YOUR TASK: Lines holding the word "CUENTOS" in the material below: count them and write the number alone.

RECORDS PROVIDED:
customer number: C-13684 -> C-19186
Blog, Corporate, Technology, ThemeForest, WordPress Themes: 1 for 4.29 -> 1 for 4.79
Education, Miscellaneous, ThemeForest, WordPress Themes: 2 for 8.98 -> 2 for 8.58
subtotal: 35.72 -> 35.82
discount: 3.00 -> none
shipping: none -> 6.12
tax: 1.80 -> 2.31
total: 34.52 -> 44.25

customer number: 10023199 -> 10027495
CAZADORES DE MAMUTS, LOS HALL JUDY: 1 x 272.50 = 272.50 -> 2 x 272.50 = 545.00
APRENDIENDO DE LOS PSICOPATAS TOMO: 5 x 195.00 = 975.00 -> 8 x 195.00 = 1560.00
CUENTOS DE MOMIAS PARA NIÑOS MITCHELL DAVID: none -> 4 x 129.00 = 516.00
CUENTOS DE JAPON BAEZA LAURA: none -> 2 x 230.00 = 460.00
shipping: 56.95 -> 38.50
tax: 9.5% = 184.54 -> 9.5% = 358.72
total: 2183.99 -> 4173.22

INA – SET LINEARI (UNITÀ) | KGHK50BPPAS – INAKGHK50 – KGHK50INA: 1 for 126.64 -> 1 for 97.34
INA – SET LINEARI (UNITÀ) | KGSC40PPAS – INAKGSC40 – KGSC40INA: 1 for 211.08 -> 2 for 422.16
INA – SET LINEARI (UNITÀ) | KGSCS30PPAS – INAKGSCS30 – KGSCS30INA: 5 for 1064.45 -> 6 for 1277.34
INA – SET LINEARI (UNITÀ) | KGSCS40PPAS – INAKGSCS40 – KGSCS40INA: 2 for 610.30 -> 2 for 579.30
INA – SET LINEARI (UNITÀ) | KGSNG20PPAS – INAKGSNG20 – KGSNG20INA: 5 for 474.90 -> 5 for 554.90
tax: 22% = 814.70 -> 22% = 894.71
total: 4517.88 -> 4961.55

REPLY: 2